1.The Debtor, Andrew S. Mickler (hereinafter “Andrew”) and Terry were married on June 4, 1978. The marriage lasted more than 22 years before Terry filed a Petition for Dissolution of Marriage on April 11, 2000 in Jefferson County Family Court.

2. The divorce proceedings were vigorously contested and tried before Judge Bowles of the Jefferson County Family Court on April 11, 2002. On January 15, 2003, Judge Bowles entered his Findings of Fact, Conclusions of Law and Order. (Defendant’s Exh. 1).

3. In addition to numerous other marital distributions, Judge Bowles ordered that Andrew pay Terry an equalization payment in the amount of $109,061.50 as payment for her marital interest in the business known as Medical Practice of Andrew S. Mickler, M.D. With regard to maintenance, Andrew was order to pay Terry $7,000.00 per month for a period of one hundred forty-four (144) months effective September 1, 2001. Judge Bowles also ordered Andrew to pay Terry’s attorney fees of approximately $21,841.75. (Defendant’s Exh. 1).

4. Andrew filed a Motion to Alter, Amend and Vacate the Order (Defendant’s Exh. 2), and the Family Court entered an Order on the Motion on April 3, 2003 (Defendant’s Exh. 5), making the judgment final. On April 14, 2003, Andrew filed his Notice of Appeal seeking appellate review of the Family Court Orders entered January 15, 2003 and April 3, 2003. (Defendant’s Exh 6). Andrew did not post a supersedeas bond as is required to stay enforcement of the orders.

5. On May 7, 2003, Terry moved in Family Court for a finding of con *615 tempt against Andrew for his alleged failure to comply with the previous orders. A hearing on the motion for contempt was scheduled for August 13, 2003. (Defendant’s Exh. 7 and 9).

6. On August 11, 2003, two days before the contempt hearing, Andrew filed a voluntary petition for relief pursuant to Chapter 13 of Title 11, Case No. 03-35473. (Defendant’s Exh. 17).

7. On October 20, 2003, Terry moved to dismiss the bankruptcy petition. After several continuances, the hearing on the motion to dismiss was held on January 28, 2004. Prior to the hearing, the parties reached an agreement that the bankruptcy would be voluntarily dismissed subject to, among other things, Andrew paying a reduced maintenance payment pending the decision of the Kentucky Court of Appeals. (Defendant’s Exh. 22). An order dismissing the Chapter 13 bankruptcy case was entered January 28, 2004. (Defendant’s Exh. 20).

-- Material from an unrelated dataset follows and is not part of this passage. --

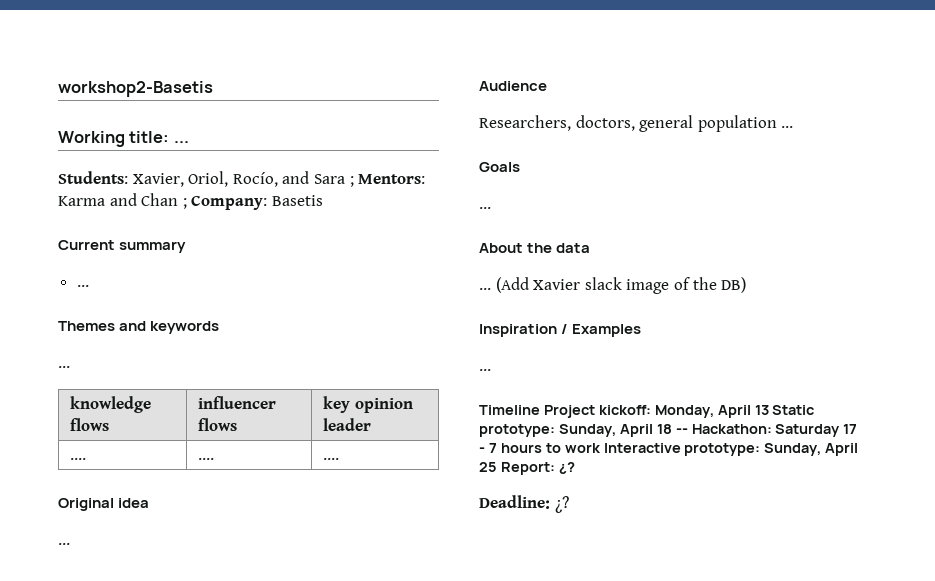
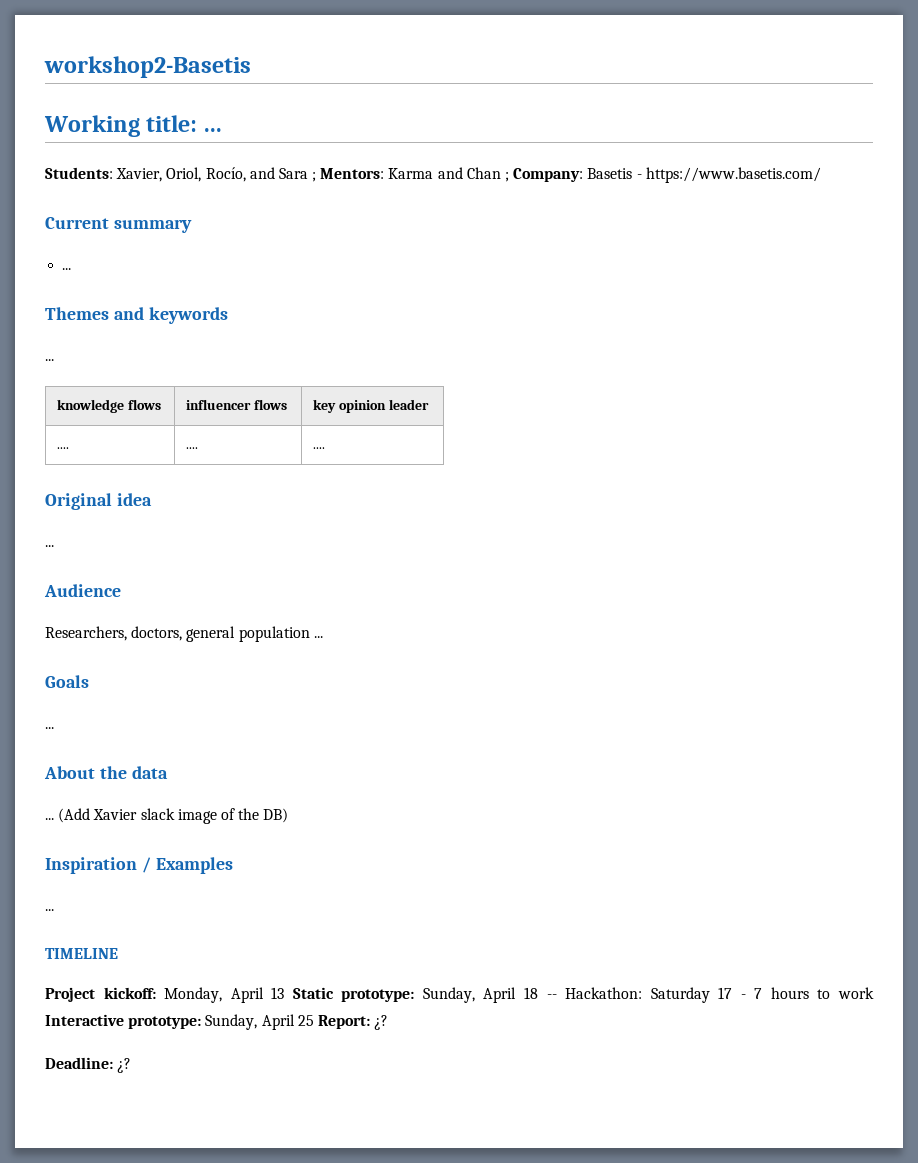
(323, 200) none -> [636,167,821,183] - https://www.basetis.com/
[479,405,540,415] Timeline -> [45,948,118,959] TIMELINE //

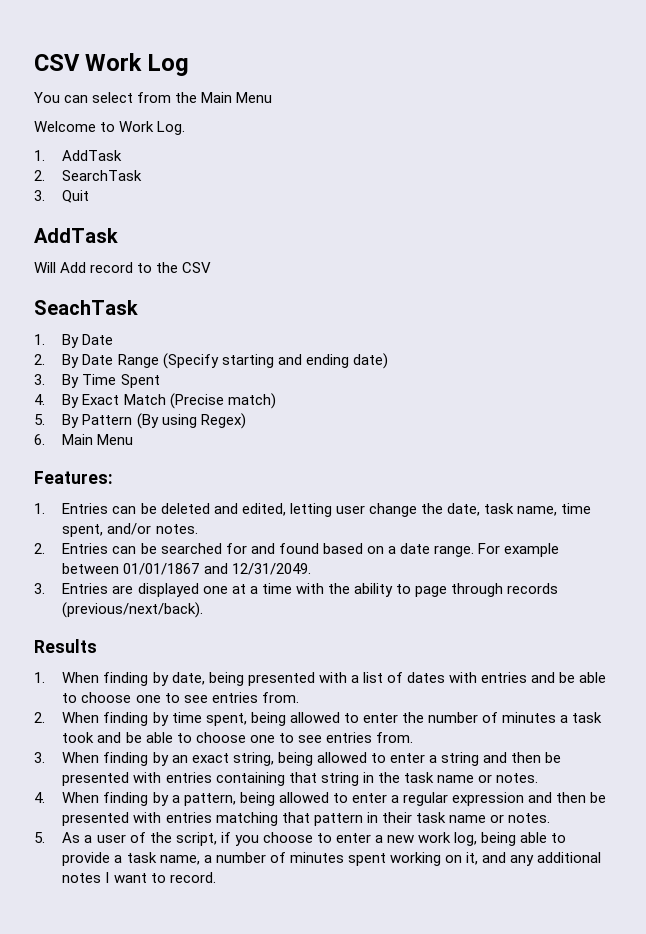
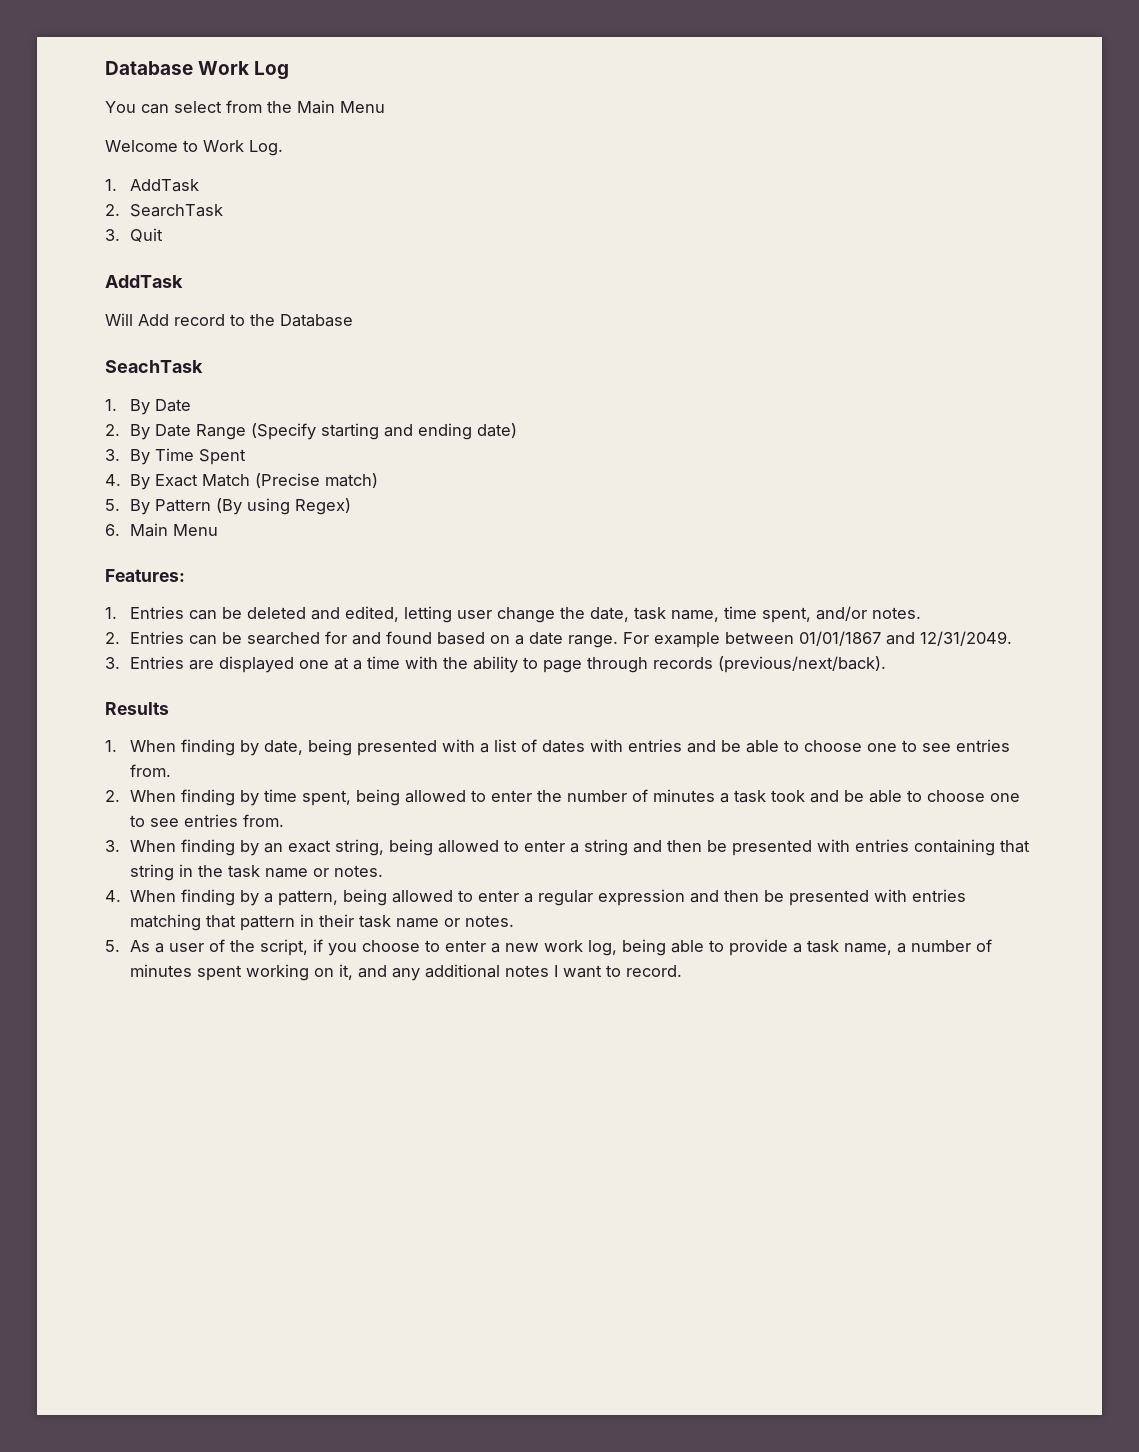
[34,54,80,71] CSV -> [105,61,193,75] Database
[182,262,212,273] CSV -> [280,314,353,327] Database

8. On April 2, 2004, the Kentucky Court of Civil Appeals affirmed the Jefferson Family Court’s findings and conclusions with one exception, which is not relevant to the present motion.

9. Terry filed a second motion for contempt which Judge Bowles set for hearing on August 19, 2004.

10. On August, 18, 2004, the day before the scheduled contempt hearing, Andrew filed the instant petition under Chapter 11.

11. On September 20, 2004, Terry made the instant motion seeking the dismissal of Andrew’s Chapter 11 bankruptcy case. Terry alleged the case should be dismissed pursuant to 11 U.S.C. § 1112(b) for cause, including unreasonable delay that is prejudicial to creditors. Terry also alleged the instant case was filed with a lack of good faith on the part of Andrew.

12. Andrew responded to the Motion to Dismiss on September 22, 2004, denying that the bankruptcy petition was filed with a lack of good faith.

13. Trial on this adversary was held on March 8, 2005. 1

14. Andrew admitted that he has not paid Terry her interest in the medical practice and that he has not made regular maintenance payments in the amount determined by Judge Bowles. Andrew was uncertain of the exact amount of arrear-age on his maintenance obligations. Additionally, while some portion of Terry’s attorney’s fees and costs were paid, Andrew was uncertain as to the exact amount.

15. Andrew failed to disclose on Schedule B of Personal Property his interest in a piano that had been appraised at over $9,500. Nor did he disclose his interest in a record collection that had been appraised at over $7,200. (Defendant’s Exh. 36).

16. On Schedule F, Andrew only listed two unsecured nonpriority claims. Both of these claims relate to the debts mentioned above originating from the divorce proceeding (claim to Terry for $122,349.14 and to Terry’s counsel, Terry Holloway, Esq., for $9,020.50). (Defendant’s *616 Exh. 36). By far, the overwhelming percentage of Andrew’s unsecured debt is owed to Terry.

17. On Schedule I filed with his current Chapter 11 case, Andrew asserts his 2004 monthly income is only $35,282.37. (Defendant’s Exh. 36). This amount is in conflict with the $37,861.05 amount reported for the 2004 figures on his “System Financial Summary.” (Defendant’s 47). It appears Andrew understated his income on his bankruptcy schedules.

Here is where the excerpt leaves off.